Repeat the listing below verbatim, without its images.
>>>>
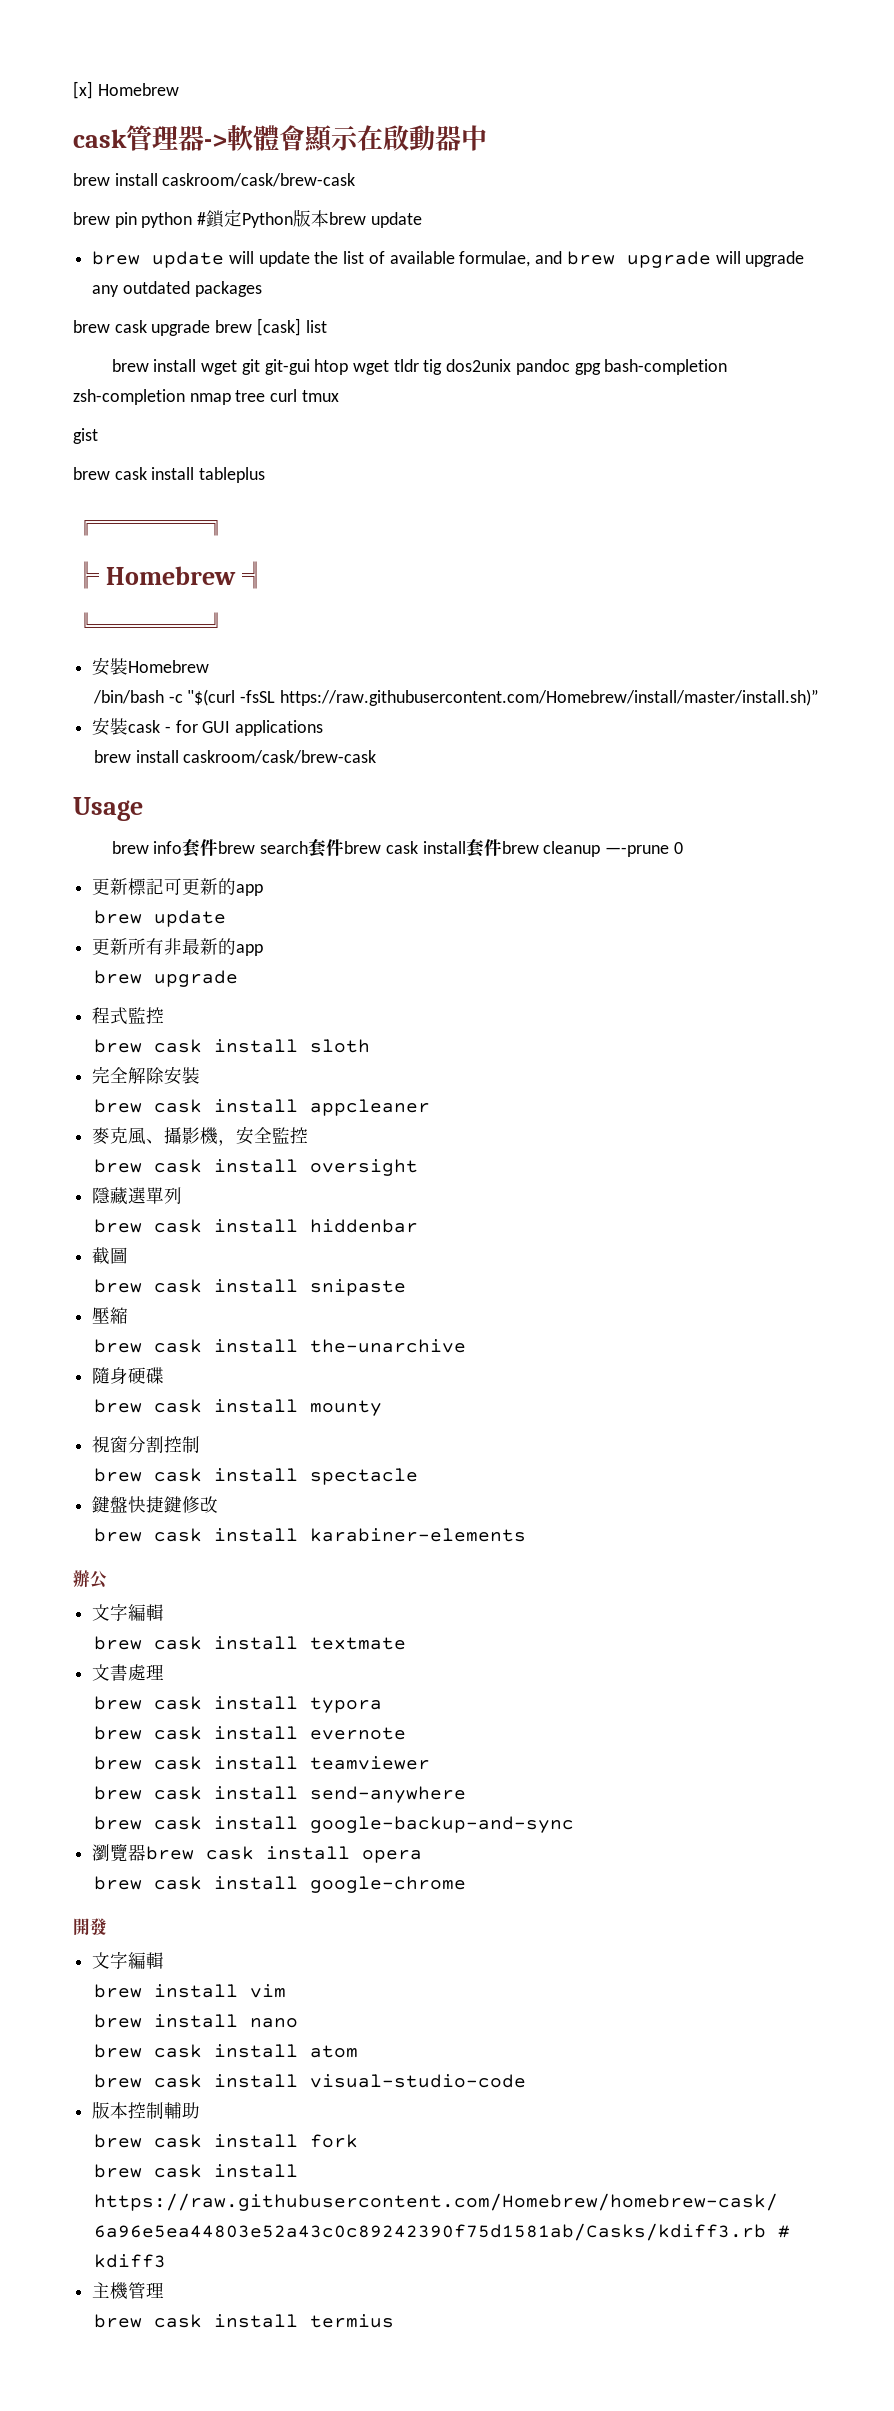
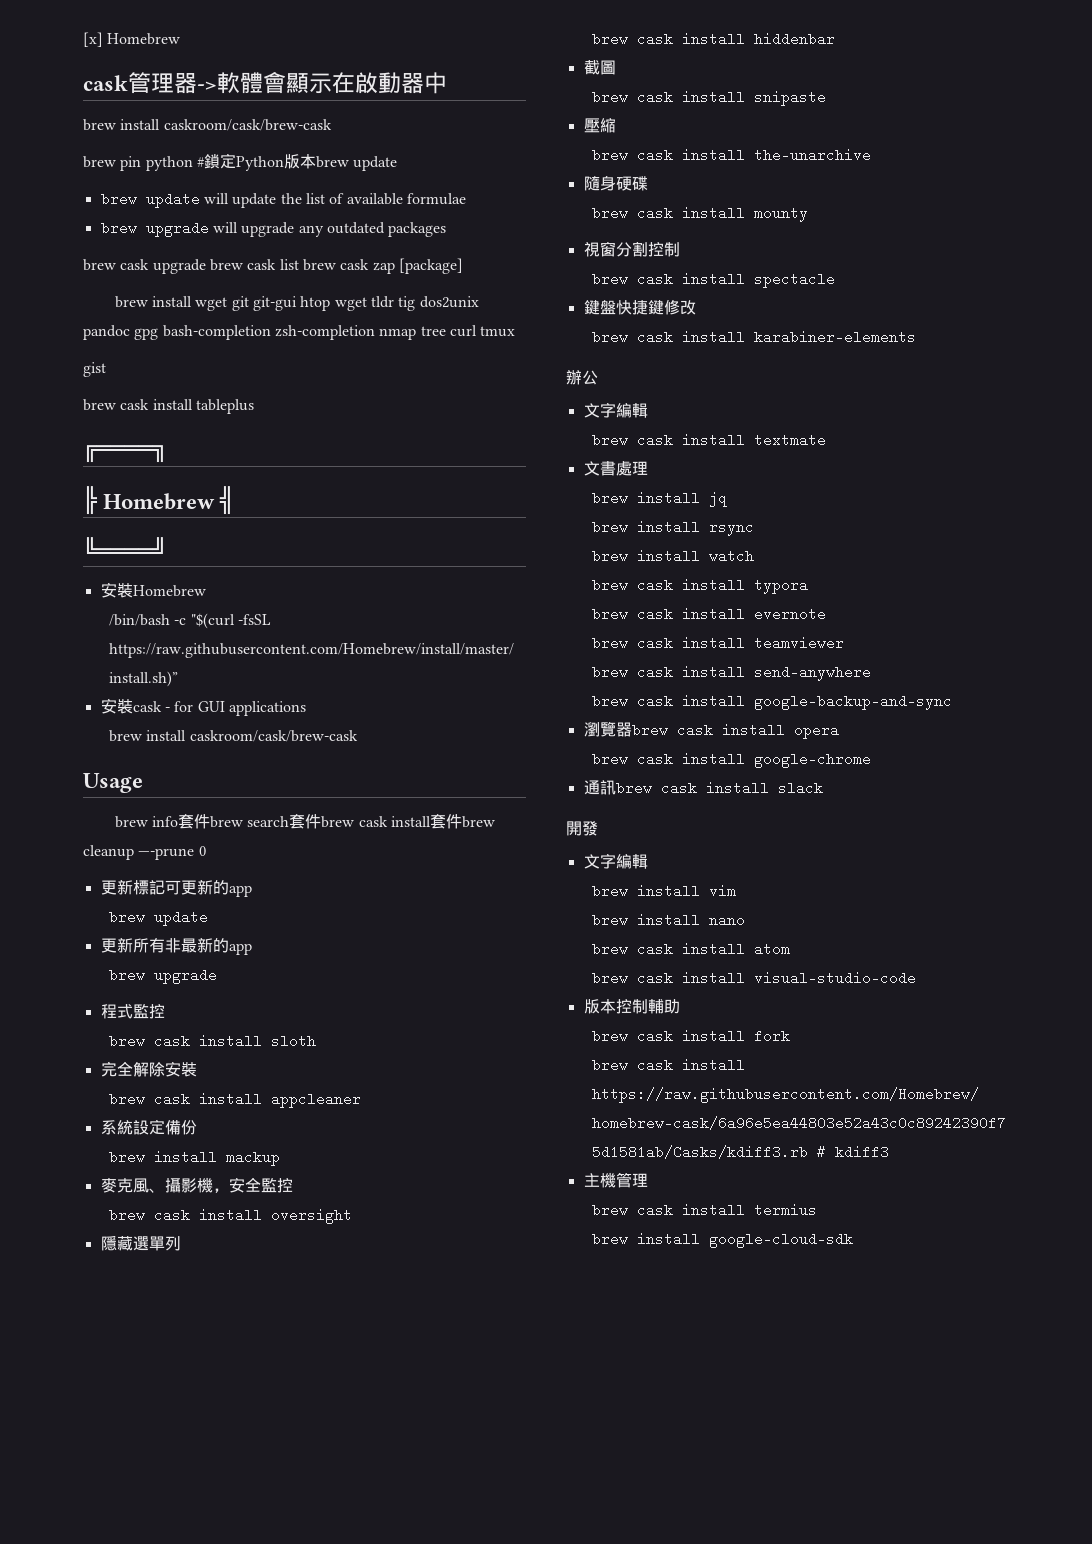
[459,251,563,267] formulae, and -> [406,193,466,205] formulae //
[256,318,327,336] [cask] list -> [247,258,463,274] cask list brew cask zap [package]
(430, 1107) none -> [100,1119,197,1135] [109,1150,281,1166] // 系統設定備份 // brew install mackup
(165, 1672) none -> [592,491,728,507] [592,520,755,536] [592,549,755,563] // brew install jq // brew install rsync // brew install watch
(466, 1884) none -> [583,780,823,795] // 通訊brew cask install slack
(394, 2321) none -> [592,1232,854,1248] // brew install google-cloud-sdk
<<<<
FINAL ANSWER:
[459,251,563,267] formulae, and -> [406,193,466,205] formulae //
[256,318,327,336] [cask] list -> [247,258,463,274] cask list brew cask zap [package]
(430, 1107) none -> [100,1119,197,1135] [109,1150,281,1166] // 系統設定備份 // brew install mackup
(165, 1672) none -> [592,491,728,507] [592,520,755,536] [592,549,755,563] // brew install jq // brew install rsync // brew install watch
(466, 1884) none -> [583,780,823,795] // 通訊brew cask install slack
(394, 2321) none -> [592,1232,854,1248] // brew install google-cloud-sdk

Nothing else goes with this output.